Solved – Difference between simultaneous fitting and separate fitting

ccurve fittingdataseterror

I get from a specific experiment 3 outputs. Each is the information of some physical quantity in the direction x,y or z. The way we extract the information from those signals is by fitting.

In the data extracted from fitting, some parameters depend only on the direction of the physical quantity we want to measure, and some others depend on the whole system or on the scalar value of the physical quantity (common attributes). Statistically, it's preferred to do a simultaneous fit for all the directions. This is what my boss told me.

What he said sounds right, but technically, it's pretty hard to fit the 3 data sets together, because the function is already pretty complicated with 7 parameters in each direction, and combining the 3 together will just complicate stuff, and my fit doesn't converge when doing them simultaneously. I'm using Levenberg-Marquardt's algorithm.

The question is, is there anything I could do in the individual results of the fit, to obtain the result of a simultaneous fit? In other words, how can I avoid simultaneous fitting and obtain its statistical advantage?

And if simultaneous fitting is the only solution I have, what does taking 3 data sets to a simultaneous fit entail? how will that scale the fitting parameters (Chi^2, weighting, tolerance …etc)?

I'm fitting using a program I wrote myself with C++.

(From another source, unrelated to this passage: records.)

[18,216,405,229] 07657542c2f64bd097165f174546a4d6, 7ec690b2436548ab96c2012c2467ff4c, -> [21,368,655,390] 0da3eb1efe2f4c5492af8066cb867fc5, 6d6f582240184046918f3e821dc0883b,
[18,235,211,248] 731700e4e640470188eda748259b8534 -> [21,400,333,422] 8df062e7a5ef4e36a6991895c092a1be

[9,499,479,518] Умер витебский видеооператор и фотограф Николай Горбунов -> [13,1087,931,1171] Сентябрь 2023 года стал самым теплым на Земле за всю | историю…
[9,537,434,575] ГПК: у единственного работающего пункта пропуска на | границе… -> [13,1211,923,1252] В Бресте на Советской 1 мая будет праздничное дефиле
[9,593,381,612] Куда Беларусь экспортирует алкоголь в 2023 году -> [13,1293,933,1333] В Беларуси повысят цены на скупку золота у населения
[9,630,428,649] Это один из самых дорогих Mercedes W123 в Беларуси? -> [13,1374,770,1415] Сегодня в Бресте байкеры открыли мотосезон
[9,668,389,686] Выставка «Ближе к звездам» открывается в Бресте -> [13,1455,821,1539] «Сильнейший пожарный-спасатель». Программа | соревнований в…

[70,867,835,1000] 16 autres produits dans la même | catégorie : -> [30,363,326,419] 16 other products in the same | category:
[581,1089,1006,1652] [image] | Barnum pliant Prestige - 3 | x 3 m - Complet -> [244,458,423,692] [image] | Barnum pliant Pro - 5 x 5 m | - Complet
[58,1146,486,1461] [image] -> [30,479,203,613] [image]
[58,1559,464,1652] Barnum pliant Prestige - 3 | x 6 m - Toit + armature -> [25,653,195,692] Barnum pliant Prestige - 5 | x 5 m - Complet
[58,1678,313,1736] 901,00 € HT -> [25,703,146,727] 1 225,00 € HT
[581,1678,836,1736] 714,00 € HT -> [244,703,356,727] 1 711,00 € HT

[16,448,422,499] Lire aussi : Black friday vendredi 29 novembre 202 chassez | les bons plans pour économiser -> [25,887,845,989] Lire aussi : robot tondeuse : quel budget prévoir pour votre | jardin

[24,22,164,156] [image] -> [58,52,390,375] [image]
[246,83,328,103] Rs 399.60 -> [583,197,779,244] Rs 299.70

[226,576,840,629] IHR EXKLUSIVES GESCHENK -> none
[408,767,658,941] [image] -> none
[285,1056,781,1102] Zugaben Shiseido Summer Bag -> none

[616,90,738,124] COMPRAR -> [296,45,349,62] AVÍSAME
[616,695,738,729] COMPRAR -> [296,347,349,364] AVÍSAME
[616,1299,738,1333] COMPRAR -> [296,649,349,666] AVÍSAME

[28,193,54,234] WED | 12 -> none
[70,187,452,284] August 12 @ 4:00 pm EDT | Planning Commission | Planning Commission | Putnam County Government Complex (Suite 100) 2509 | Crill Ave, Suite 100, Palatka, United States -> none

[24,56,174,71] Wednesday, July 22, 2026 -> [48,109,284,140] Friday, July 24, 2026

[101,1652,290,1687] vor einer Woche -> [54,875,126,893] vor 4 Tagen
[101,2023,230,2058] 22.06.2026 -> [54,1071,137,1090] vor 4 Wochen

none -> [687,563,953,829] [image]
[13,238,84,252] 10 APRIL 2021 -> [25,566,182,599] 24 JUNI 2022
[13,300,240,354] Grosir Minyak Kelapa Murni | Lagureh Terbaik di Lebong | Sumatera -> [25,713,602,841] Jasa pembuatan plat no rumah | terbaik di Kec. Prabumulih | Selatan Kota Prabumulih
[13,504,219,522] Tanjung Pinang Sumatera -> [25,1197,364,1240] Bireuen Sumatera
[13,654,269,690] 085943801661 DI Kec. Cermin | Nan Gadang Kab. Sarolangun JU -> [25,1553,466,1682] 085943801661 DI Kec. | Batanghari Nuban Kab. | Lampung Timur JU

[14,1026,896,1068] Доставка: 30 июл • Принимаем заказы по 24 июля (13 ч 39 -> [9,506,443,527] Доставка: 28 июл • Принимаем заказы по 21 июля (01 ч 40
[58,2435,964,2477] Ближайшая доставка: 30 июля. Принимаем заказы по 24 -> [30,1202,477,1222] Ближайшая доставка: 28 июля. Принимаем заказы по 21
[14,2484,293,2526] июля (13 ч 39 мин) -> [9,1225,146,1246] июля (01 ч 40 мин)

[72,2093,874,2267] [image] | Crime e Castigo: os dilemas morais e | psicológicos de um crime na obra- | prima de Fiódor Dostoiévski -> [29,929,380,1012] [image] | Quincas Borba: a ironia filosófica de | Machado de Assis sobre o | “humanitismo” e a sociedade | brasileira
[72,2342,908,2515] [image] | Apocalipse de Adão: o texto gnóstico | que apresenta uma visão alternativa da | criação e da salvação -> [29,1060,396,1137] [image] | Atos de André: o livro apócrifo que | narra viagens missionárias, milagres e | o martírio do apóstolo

Thank you for any efforts.

Best Answer

What you probably want to do is first run a PCA and extract only the most significant principal components, and thereafter do a fit to only those principal components.

Generally speaking, your problem falls under the domain of dimensionality reduction, see this wiki: http://en.wikipedia.org/wiki/Dimension_reduction

PCA is probably the simplest method to do so, and additionally it isn't "true" dimensionality reduction since strictly speaking you still need all the original data to generate your principal components, but this should reduce the complexity of your problem somewhat.

Coincidentally, one large pitfall of doing separate fits is that the variables you are fitting over may be collinear, so that the combined fit barely adds any value over a fit over one or the other variable.